In the financial world, we call this lifestyle creep. It's a simplified way of describing how spending tends to increase as income rises. This can be the result of many things, higher inflation resulting in lower purchasing power, or simply a lack of financial planning. There are ways to address both, so let's start with the former.

In The Bahamas, we have experienced several consecutive years of elevated inflation (particularly between 2021 and 2023), meaning the value of a dollar in 2021 simply does not buy as much today as it did back then. The easiest way to offset these changes, which we have little control over, is to put your money to work. By placing it in an interest-bearing account, it can grow at the same rate as, or faster than, the inflation rate, helping you experience less financial strain over time. This is a tactic we regularly recommend to new investors who want to grow their savings but are not quite ready to take on bigger risks. It gets your feet wet, so to speak, and allows you to earn just enough to keep pace with rising prices.

Now, to tackle the latter: poor financial planning. Along with higher-paying jobs come invisible costs; and for many people, earning more money automatically translates to more spending.

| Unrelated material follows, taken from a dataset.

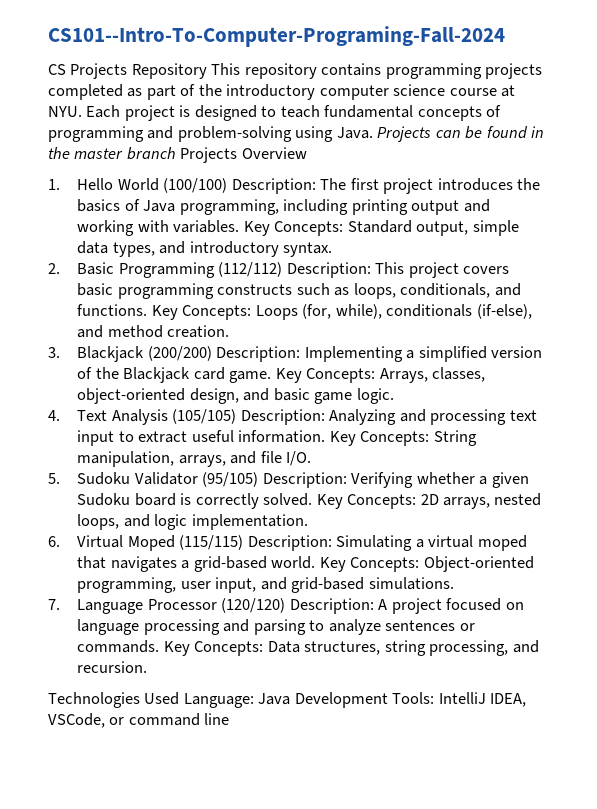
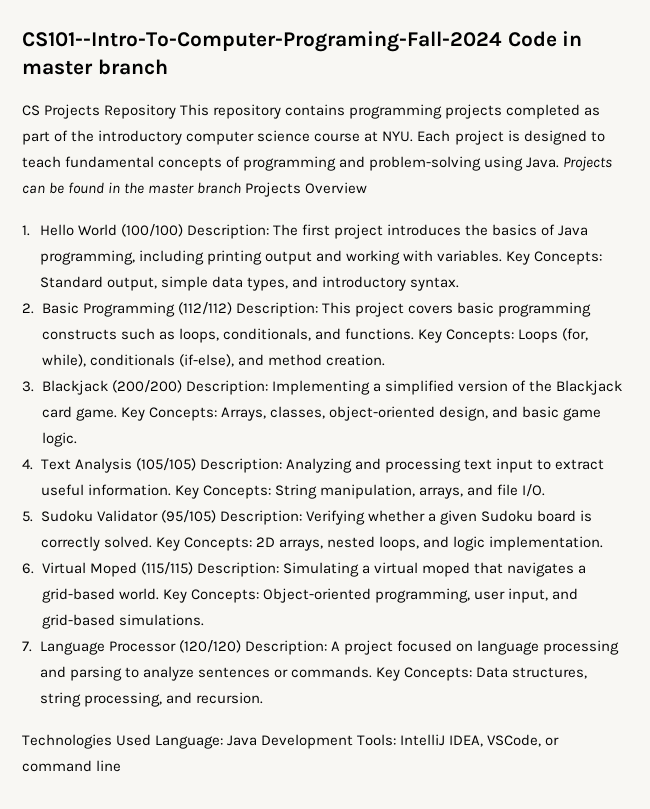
- CS101--Intro-To-Computer-Programing-Fall-2024
+ CS101--Intro-To-Computer-Programing-Fall-2024 Code in master branch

You may find yourself upgrading your home or vehicle, finally taking that long-desired vacation with a higher price tag, or simply buying the things you've always wanted but could never quite afford — like those designer shoes. The problem is that this can lead to unexpected cash-flow stress if there is no deliberate budgeting plan in place.

The fix is pretty simple, but it requires honesty with yourself. Sit down and take a real look at where your money is going. Not a rough idea, an actual accounting. You might be surprised how quickly regular small purchases add up, for example, a streaming service you forgot to cancel, buying lunch three times a week, or treating yourself one too many times. None of it feels significant in the moment, but it compounds over time.

Then comes time for the hard truth, should you really pay more for rent simply because you can or do your current living circumstances give you more flexibility with liquid cash for the time being? Should you commit to higher car payments because you have a little more breathing room, or save a bit more for a higher down payment while driving your hand-me-down jalopy?

A good rule of thumb is the 50/30/20 approach: roughly half of your take-home pay goes to the things you need, thirty percent to the things you want, and twenty percent toward savings or paying down debt. It's not a rigid formula, and your numbers may look different depending on your situation. But the framework remains the same. Spend some, save some, invest some.

It also helps to distinguish between a price increase and an affordability problem. If your grocery bill has gone up because of inflation, that is a structural issue requiring you to either increase income, reduce spending in other areas, or find better returns on your savings. But if your grocery bill has gone up because you now shop at a more expensive store since getting a promotion, that is lifestyle creep — and it is entirely within your power to address it.

So the next time you catch yourself wondering where all your money went, resist the urge to say "I'm broke." Instead, ask a more useful question: Can I actually afford that — or have I just gotten used to spending like I can? The answer, more often than not, will point you toward your next financial decision.